*** RECORDS ***

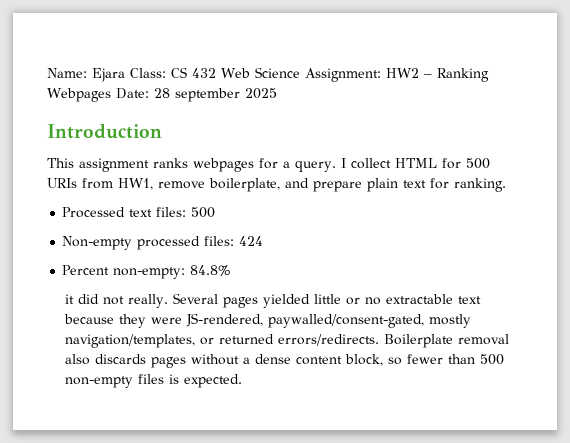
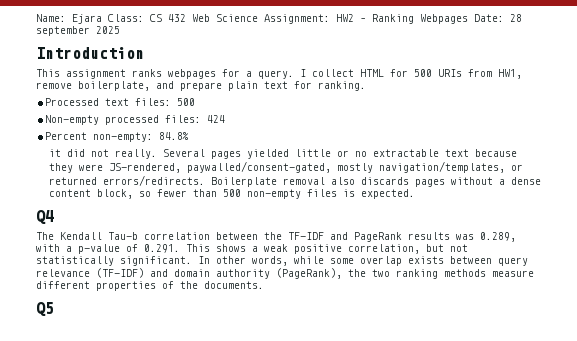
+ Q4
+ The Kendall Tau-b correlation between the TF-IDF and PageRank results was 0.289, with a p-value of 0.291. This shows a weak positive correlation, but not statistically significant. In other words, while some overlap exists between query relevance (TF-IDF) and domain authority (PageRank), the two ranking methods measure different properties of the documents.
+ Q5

*** End of RECORDS ***
*** RECORDS ***

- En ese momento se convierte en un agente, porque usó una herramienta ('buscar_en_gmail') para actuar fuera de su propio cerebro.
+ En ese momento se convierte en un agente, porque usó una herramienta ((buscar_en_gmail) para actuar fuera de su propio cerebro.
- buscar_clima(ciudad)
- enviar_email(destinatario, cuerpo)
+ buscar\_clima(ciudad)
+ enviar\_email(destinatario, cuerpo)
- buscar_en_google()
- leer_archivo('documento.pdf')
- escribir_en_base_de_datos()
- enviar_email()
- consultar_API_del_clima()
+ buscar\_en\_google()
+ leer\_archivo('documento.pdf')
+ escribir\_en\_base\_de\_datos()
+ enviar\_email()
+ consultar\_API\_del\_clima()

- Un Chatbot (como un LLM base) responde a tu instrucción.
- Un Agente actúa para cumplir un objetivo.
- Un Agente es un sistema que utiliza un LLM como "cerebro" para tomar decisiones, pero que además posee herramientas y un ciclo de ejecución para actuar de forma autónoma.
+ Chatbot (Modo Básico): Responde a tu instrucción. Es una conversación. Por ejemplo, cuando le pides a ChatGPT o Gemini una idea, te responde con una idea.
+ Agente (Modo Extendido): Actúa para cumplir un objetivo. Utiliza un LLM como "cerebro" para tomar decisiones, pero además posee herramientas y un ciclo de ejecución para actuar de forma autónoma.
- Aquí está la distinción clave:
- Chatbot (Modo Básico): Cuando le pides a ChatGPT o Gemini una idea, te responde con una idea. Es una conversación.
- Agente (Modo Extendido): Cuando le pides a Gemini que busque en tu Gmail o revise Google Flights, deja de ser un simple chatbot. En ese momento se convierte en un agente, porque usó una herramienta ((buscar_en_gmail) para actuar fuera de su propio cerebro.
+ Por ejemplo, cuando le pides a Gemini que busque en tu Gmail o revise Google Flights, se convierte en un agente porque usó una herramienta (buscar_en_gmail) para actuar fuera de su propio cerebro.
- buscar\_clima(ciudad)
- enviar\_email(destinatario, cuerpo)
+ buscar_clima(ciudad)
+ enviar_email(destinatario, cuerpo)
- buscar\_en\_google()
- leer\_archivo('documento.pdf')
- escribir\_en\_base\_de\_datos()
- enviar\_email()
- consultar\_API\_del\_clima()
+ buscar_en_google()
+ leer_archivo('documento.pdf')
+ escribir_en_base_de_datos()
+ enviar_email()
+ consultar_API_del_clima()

*** End of RECORDS ***

EXERCISE:
Among the lines above, show every one that contains the string "ciclo".

REPLY:
- Un Agente es un sistema que utiliza un LLM como "cerebro" para tomar decisiones, pero que además posee herramientas y un ciclo de ejecución para actuar de forma autónoma.
+ Agente (Modo Extendido): Actúa para cumplir un objetivo. Utiliza un LLM como "cerebro" para tomar decisiones, pero además posee herramientas y un ciclo de ejecución para actuar de forma autónoma.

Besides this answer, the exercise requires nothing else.